A better estimation would be reading all tensor speficifation, skipping any gguf header metadata:
import math
from gguf import GGUFReader
shards = (
"gpt-oss-120b-mxfp4-00001-of-00003.gguf",
"gpt-oss-120b-mxfp4-00002-of-00003.gguf",
"gpt-oss-120b-mxfp4-00003-of-00003.gguf",
)
n_parameters = 0
n_bytes = 0
for path in shards:
reader = GGUFReader(path)
for tensor in reader.tensors:
n_parameters += math.prod(tensor.shape)
n_bytes += tensor.data.nbytes
print(f"{n_parameters=:,}")
print(f"{n_bytes=:,}")
Approximative value for weights is ~60GiB.
The context window is a fixed value for each model, for gpt-oss-120b it's 131,072 tokens (cf. model metadata).
For kv cache, we can just apply the formula from theory section.

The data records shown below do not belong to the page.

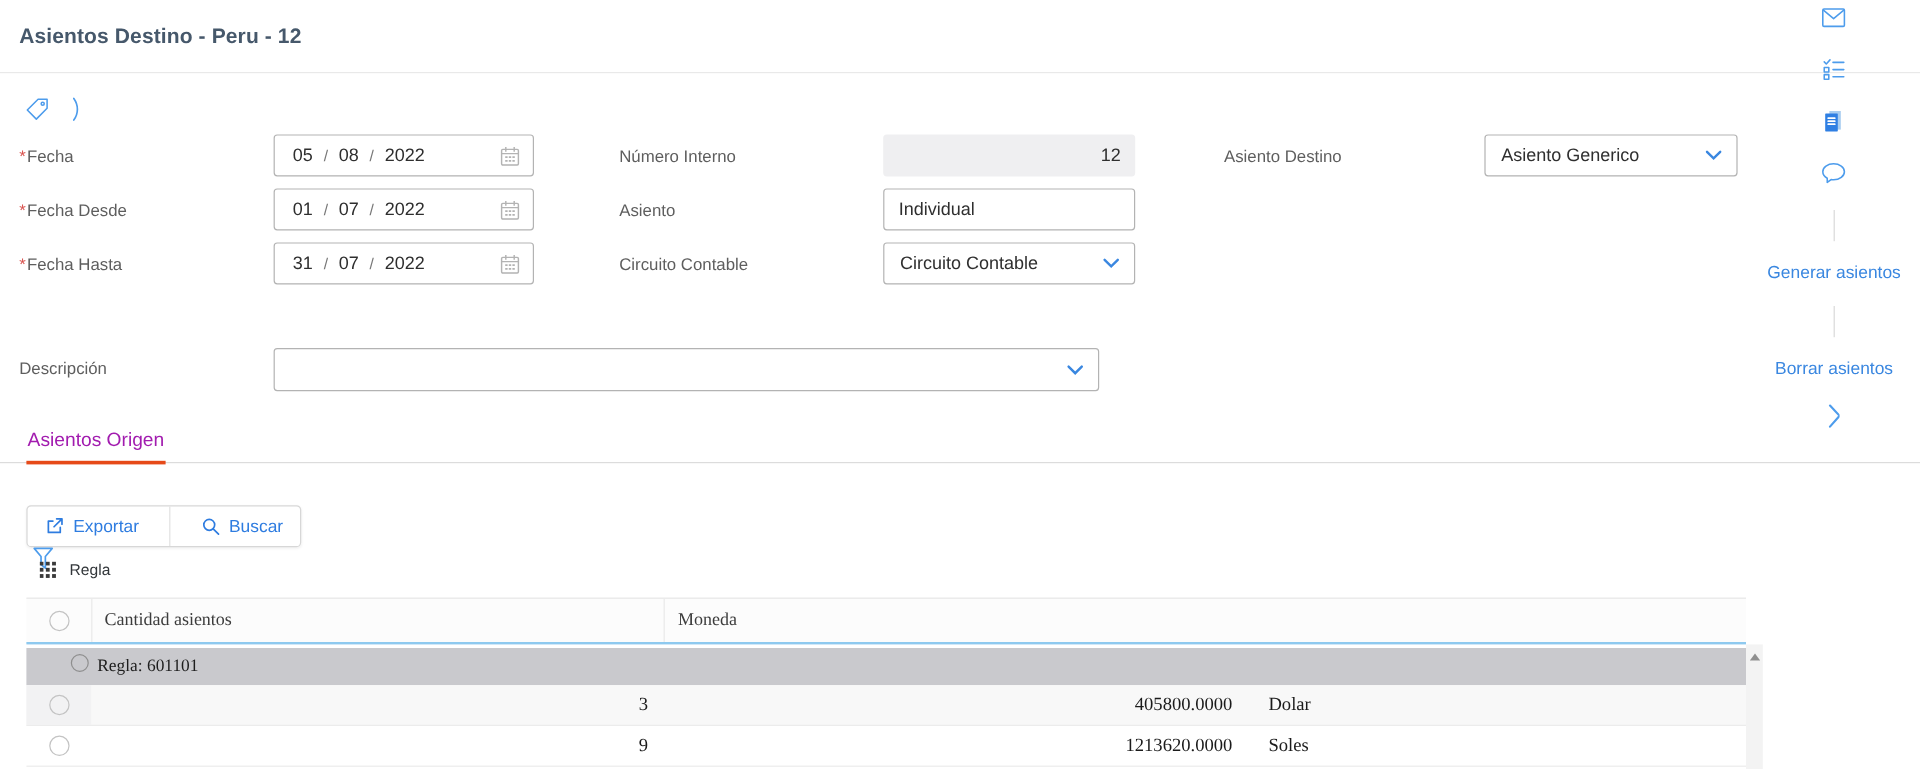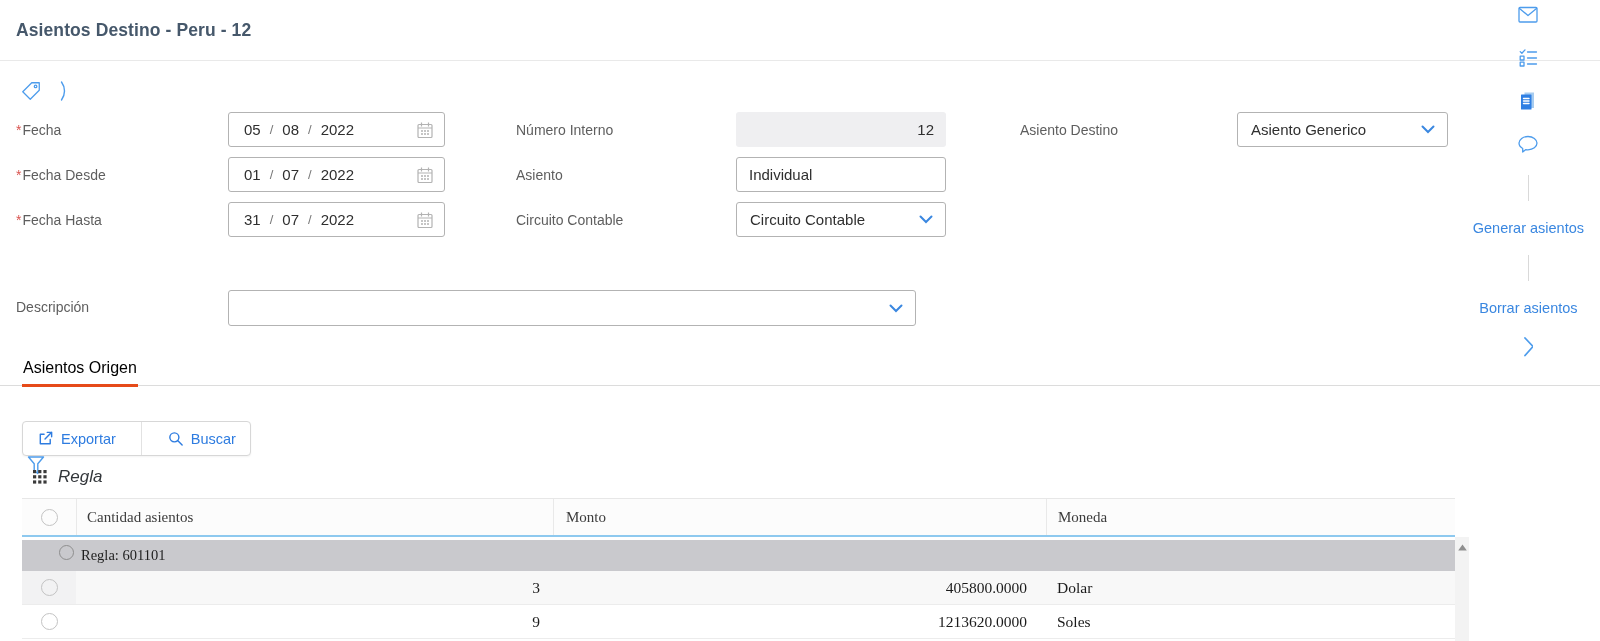"Asientos Origen" .tab.active { color: #000000 -> #a21caf }
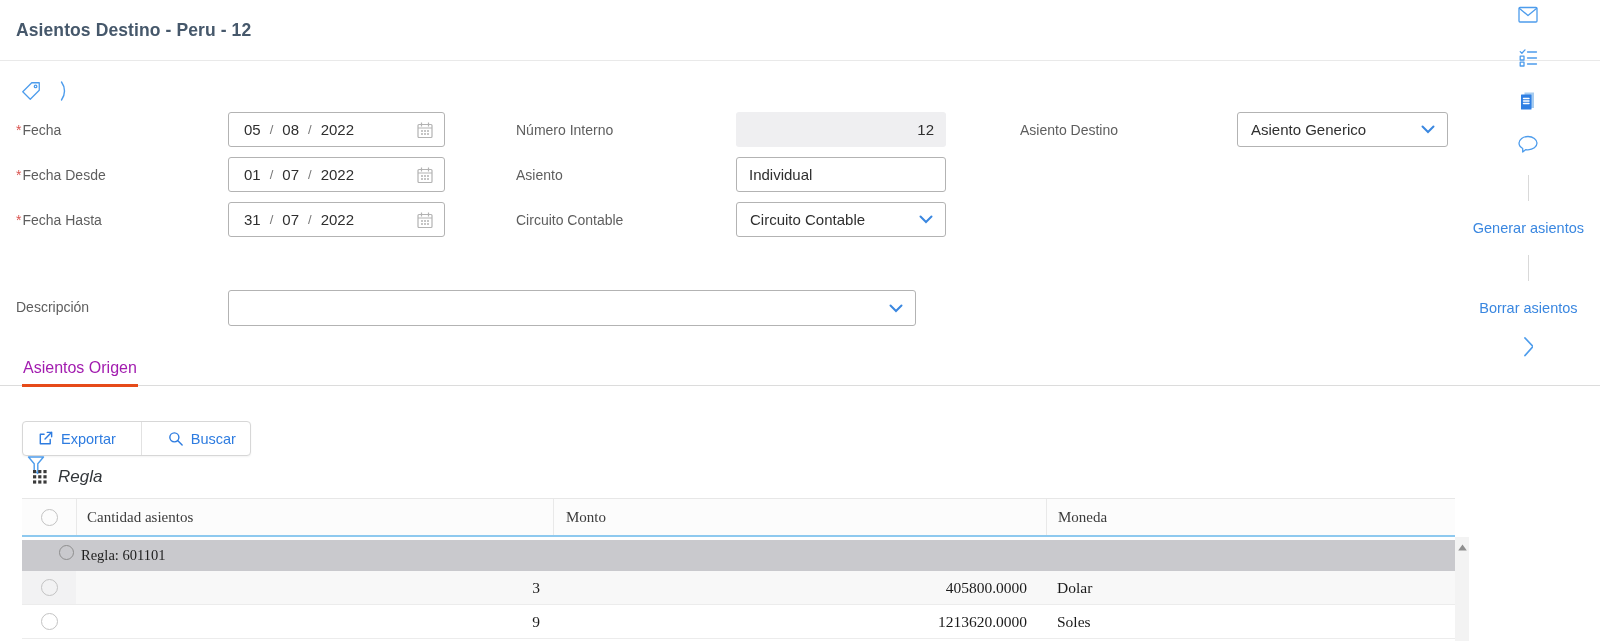"Regla" .groupby-label { font-size: 17px -> 13px; font-style: italic -> none }
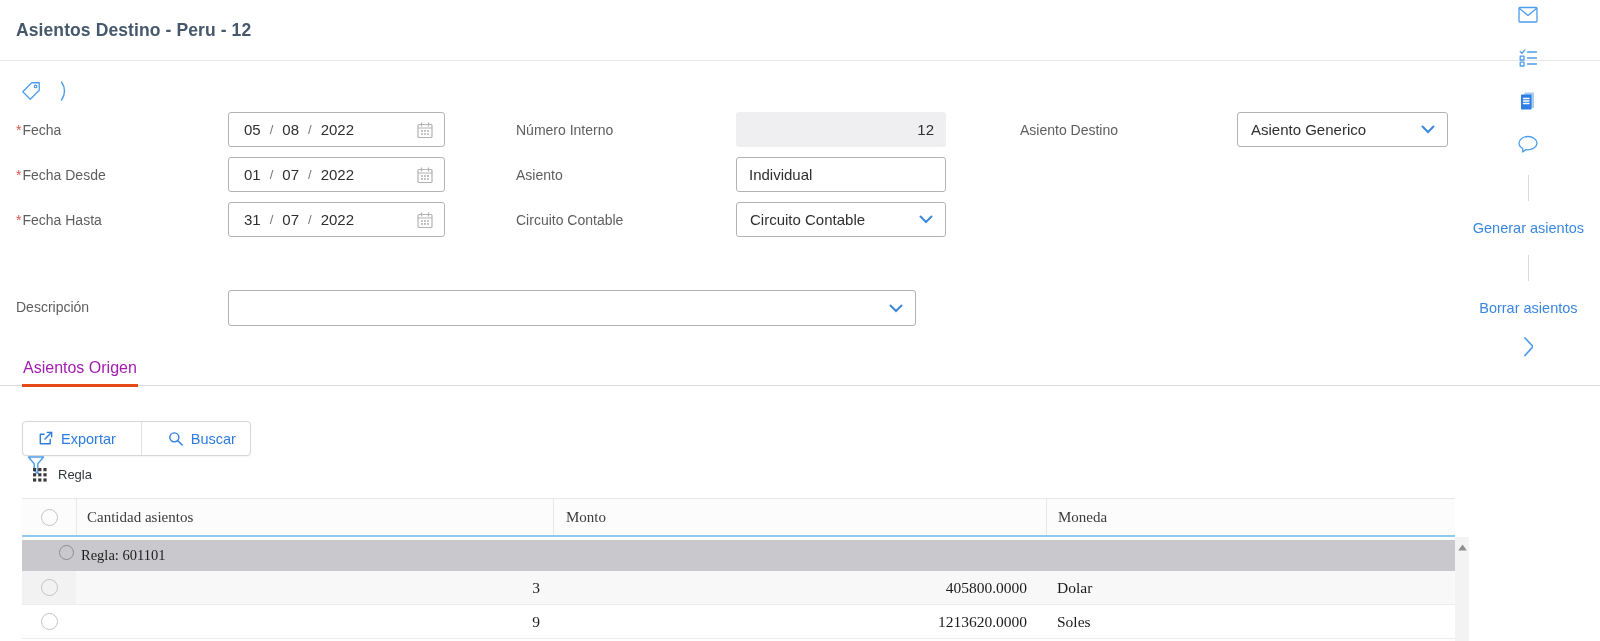"Monto" div.th { html: <div>Monto</div> -> none }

Bytes per KV cache element is a configurable value, FP16 is considered a good balance between precision and memory usage.
Side note: gpt-oss-120b is an "hybrid model" with half the layers using Sliding Window Attention mechanism (model card - 2.2 Attention) instead of full attention. In theory, this feature could reduce the kv cache footprint up to 50%. It is partially implemented by llama.cpp (#13194) but it's not yet clear if this feature is stable enough to properly interact with prompt caching. We decided to ignore it for now. If we end-up short on memory, vLLM has its own implementation (ref. Jenga paper).

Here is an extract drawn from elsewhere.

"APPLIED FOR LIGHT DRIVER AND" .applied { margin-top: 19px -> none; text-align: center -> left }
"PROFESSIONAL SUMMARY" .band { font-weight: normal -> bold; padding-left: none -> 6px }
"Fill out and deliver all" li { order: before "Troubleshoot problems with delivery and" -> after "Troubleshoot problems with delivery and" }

(source Efficient Streaming Language Models with Attention Sinks)
That being said, we wind up with a total minimal resident size of ~70GiB.
Not many GPUs are able to fit that much data in-memory. Page migration is still a backup option if proven usable. A common mitigation for memory lack is to aggregate multiple GPUs. Definitely a possible solution, but not really convenient from a sysadmin perspective: more physical space taken per LLM server instance, hardware assignation and administration fastidious, requires high PCI bus performances, etc.
With a retail price of ~9,000€ and a huge capacity of 96GB vRAM, Nvidia RTX Pro 6000 Max-Q Blackwell was with no doubt top hardware for our use case. That means we could fit the whole model and 4 parallel kv cache slots (avoid sharing cache data between users).

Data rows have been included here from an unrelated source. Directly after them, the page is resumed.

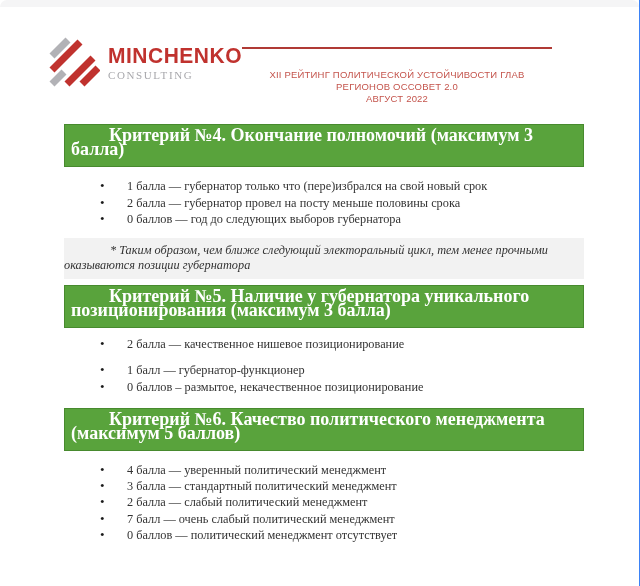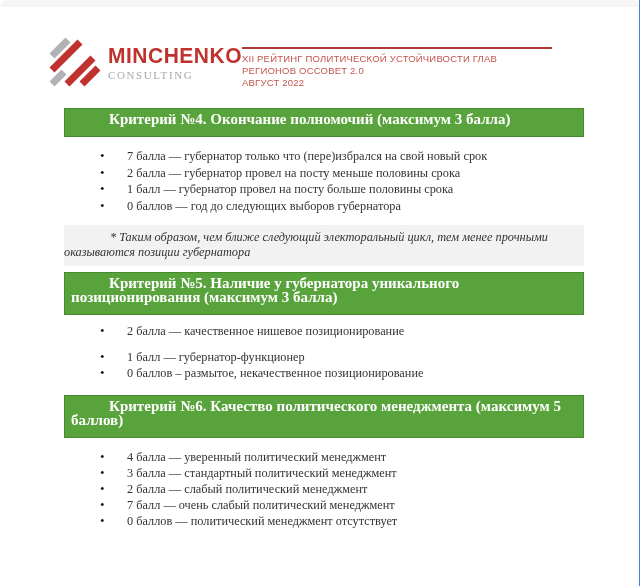"XII РЕЙТИНГ ПОЛИТИЧЕСКОЙ УСТОЙЧИВОСТИ" .masthead { padding-top: 4px -> 20px; text-align: left -> center }
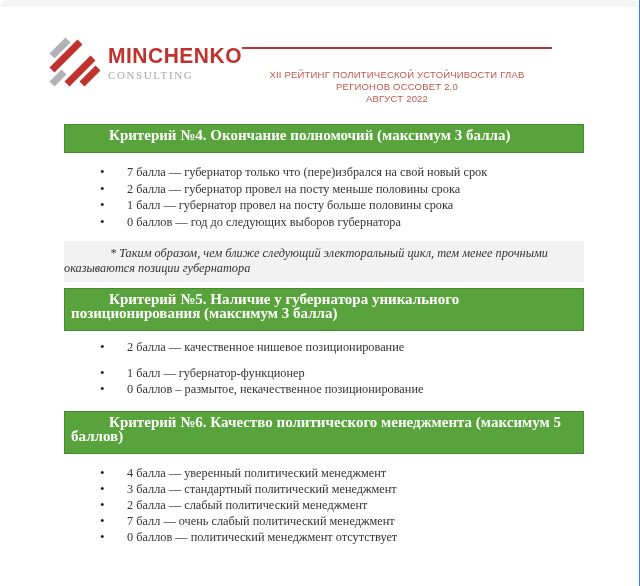"Критерий №4. Окончание полномочий" .crit-bar { font-size: 15px -> 18px }
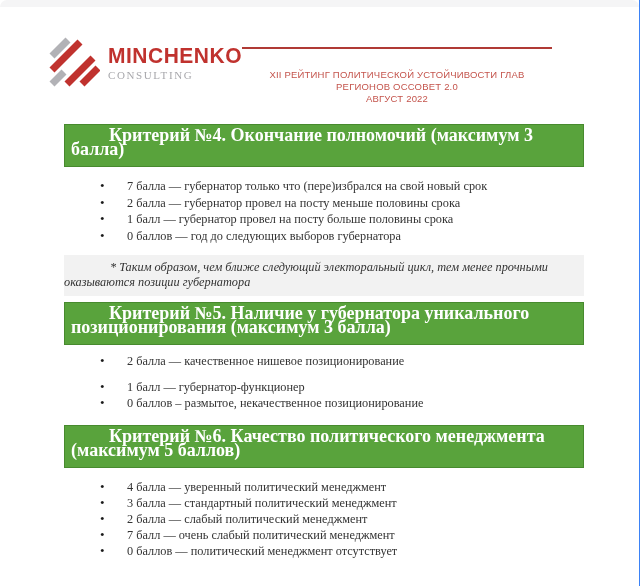"7 балла — губернатор только" span { text: 7 -> 1 }
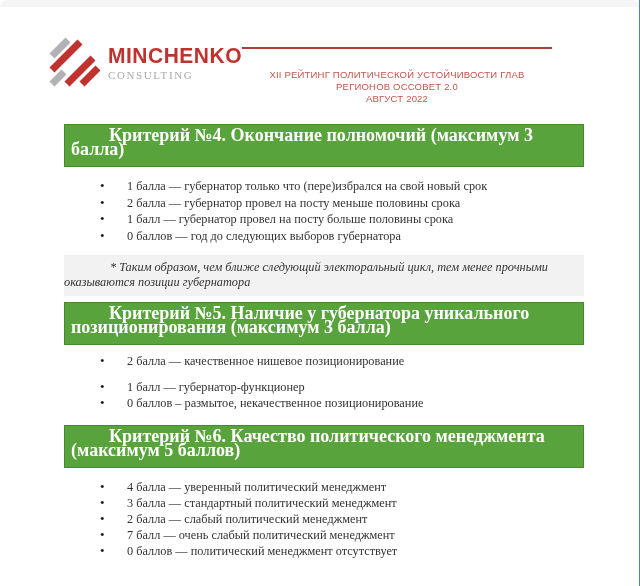"• 1 балл — губернатор" div.li { html: <div><span>•</span><span>1 балл — губернатор провел на посту больше половины срока</span></div> -> none }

Exact memory size of RTX Pro 6000 is 97,887MiB. It seems that everything fits perfectly but remember above values are estimations, without padding alignment or additional transient buffers.
% nvidia-smi -q -d MEMORY
Attached GPUs : 1
GPU 00000000:01:00.0
FB Memory Usage
Total : 97887 MiB
Reserved : 637 MiB
Used : 96084 MiB
Free : 1167 MiB
We can either accept a fraction of the data in RAM, or reduce each context size, with an arbitrary "safety margin" of 2GiB. Reducing context size to 126,000 tokens is more than enough for our usage and matches all criteria.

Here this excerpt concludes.